Consumers of the arts are often interested in the context in which the arts arise, and this is especially true of folk arts. The intensity of a typical sports fan’s interest in where an important athlete was reared cannot compare with the importance the devotee of fiddle music places on the background of a great fiddler. If, as with folk art, the art arises in a community and reflects it, the audience craves to know that community.

This was as true of early radio fans as of other audiences, and the producers made much of the origins of the performers of older music forms. An interest in the ‘other world’ qualities of the Southern Appalachians had been growing for more than a half-century before radio became a craze. This interest seems to have had origins in the North at the time of the Civil War, when major portions of the mountain South opposed the Confederacy and sent many thousands of ‘Mountain Yankee’ troops into Union armies. President Lincoln praised these loyal citizens, and after the war this national interest was fed by the fundraising appeals of home missionaries and local-color writers.



[1] Tipton “Tip” Madron, interview with the author, Christmas Day 1961. “Uncle Tip” had the first radio, automobile, bathroom, electricity, telephone, and refrigerator in Trade, TN, a community 11 miles from the Blue Ridge summit, as the crow flies.
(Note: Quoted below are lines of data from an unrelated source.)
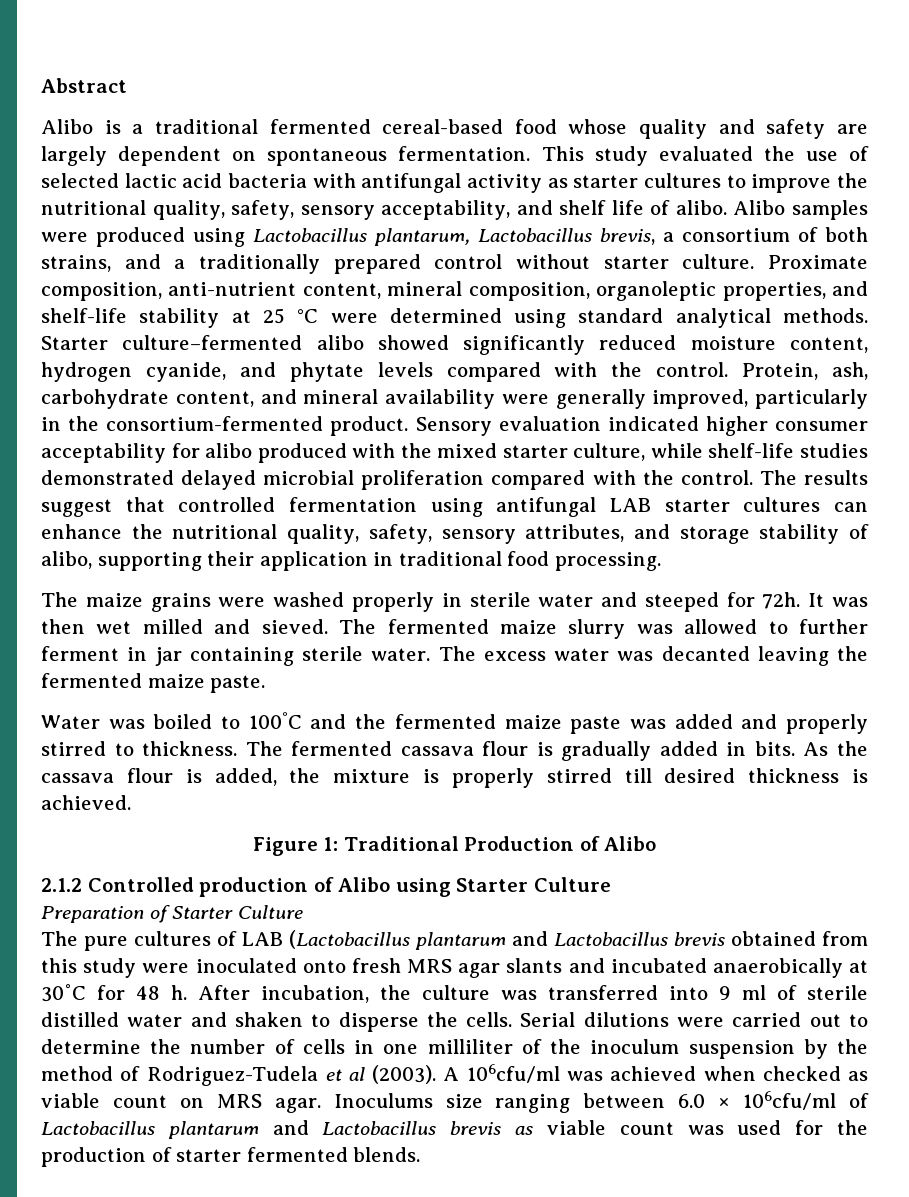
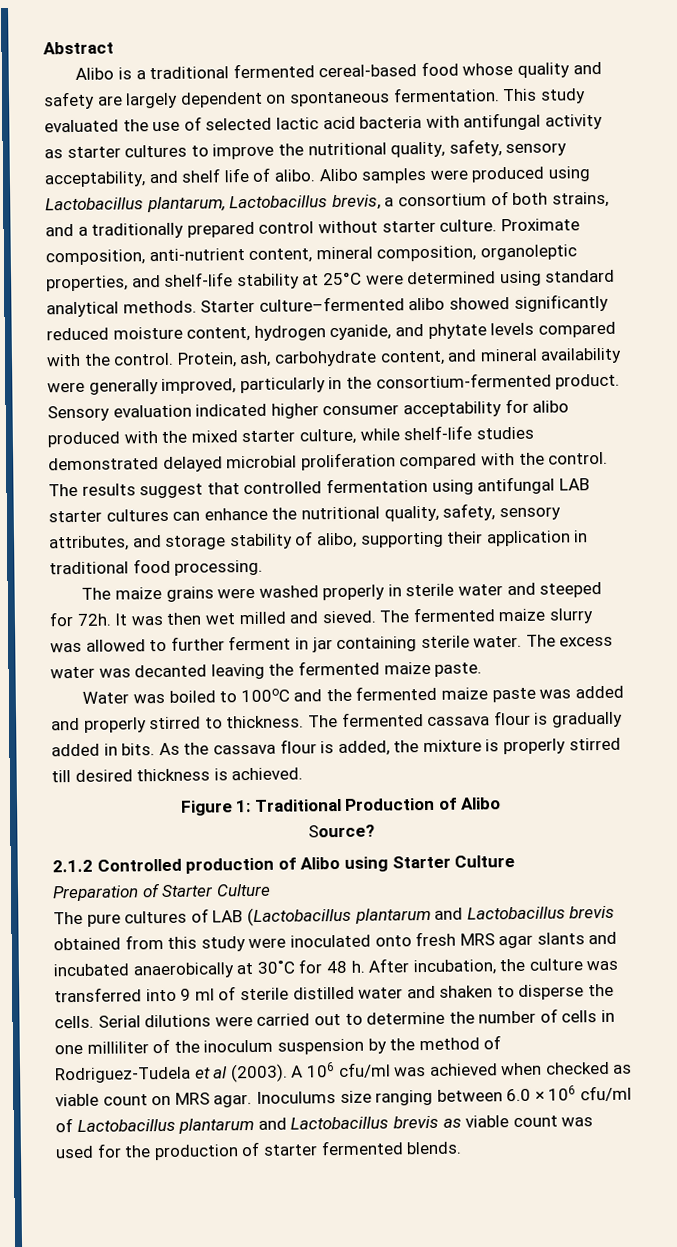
- Proximate composition, anti-nutrient content, mineral composition, organoleptic properties, and shelf-life stability at 25 °C were determined using standard analytical methods.
+ Proximate composition, anti-nutrient content, mineral composition, organoleptic properties, and shelf-life stability at 25°C were determined using standard analytical methods.
- Water was boiled to 100°C and the fermented maize paste was added and properly stirred to thickness.
+ Water was boiled to 100oC and the fermented maize paste was added and properly stirred to thickness.
+ Source?
- A 106cfu/ml was achieved when checked as viable count on MRS agar.
+ A 106 cfu/ml was achieved when checked as viable count on MRS agar.
- Inoculums size ranging between 6.0 × 106cfu/ml of Lactobacillus plantarum and Lactobacillus brevis as viable count was used for the production of starter fermented blends.
+ Inoculums size ranging between 6.0 × 106 cfu/ml of Lactobacillus plantarum and Lactobacillus brevis as viable count was used for the production of starter fermented blends.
[2] Tom Lewis, ‘Empire of the Air: The Men Who Made Radio (New York: Harper-Collins, 1993). This is by far the best analysis and the best narrative I have read that is concerned with early radio, its makers, and its amazing effects.

[3] H. L. Mencken, ‘Dempsey vs. Carpentier,’ New York World and Baltimore Sun, July 3, 1921. Mencken initially ignored the broadcast, but took note of it later when this piece was reprinted in such collections as ‘A Mencken Chrestomathy’ (New York: Knopf, 1949).

[4] Bill C. Malone, ‘Country Music, USA’ 2nd ed. (Austin: Univ. of Texas Press, 1985). First published in 1968, this is a good introduction to country music and how it evolved from folk musics, although even the second edition incorporates a number of small errors involving names and locations.

[5] Lewis, ‘Empire of the Air.’

[6] There are several books concerned with the history of the minstrel business. The best known is Robert C. Toll’s ‘Blacking Up’ (New York: Oxford, 1974). But Toll is a fan, and his work is as much apology as analysis. Nathan provides a great deal about the massive business and how it grew, but relatively little about where it came from and why. The role of free northern blacks in creating material and models for the form has been ignored until recently. Howard and Judy Sacks’ book about Ohio’s Snowden family, ‘Way Up North in Dixie,’ (Washington, DC: Smithsonian Press, 1993), will help fill this gap.

[7] Lewis, ‘Empire of the Air.’

[8] ‘Atlanta Journal,’ September 10, 1922. WSB is called a ‘radiophone,’ and there is an individual photo of Carson along with a band photograph. This is reproduced in Gene Wiggins’ ‘Fiddling Georgia Crazy,’ (Urbana: Univ. of Illinois Press, 1987). This excellent biography is another good offering in the ‘Music in American Life’ series of the University of Illinois.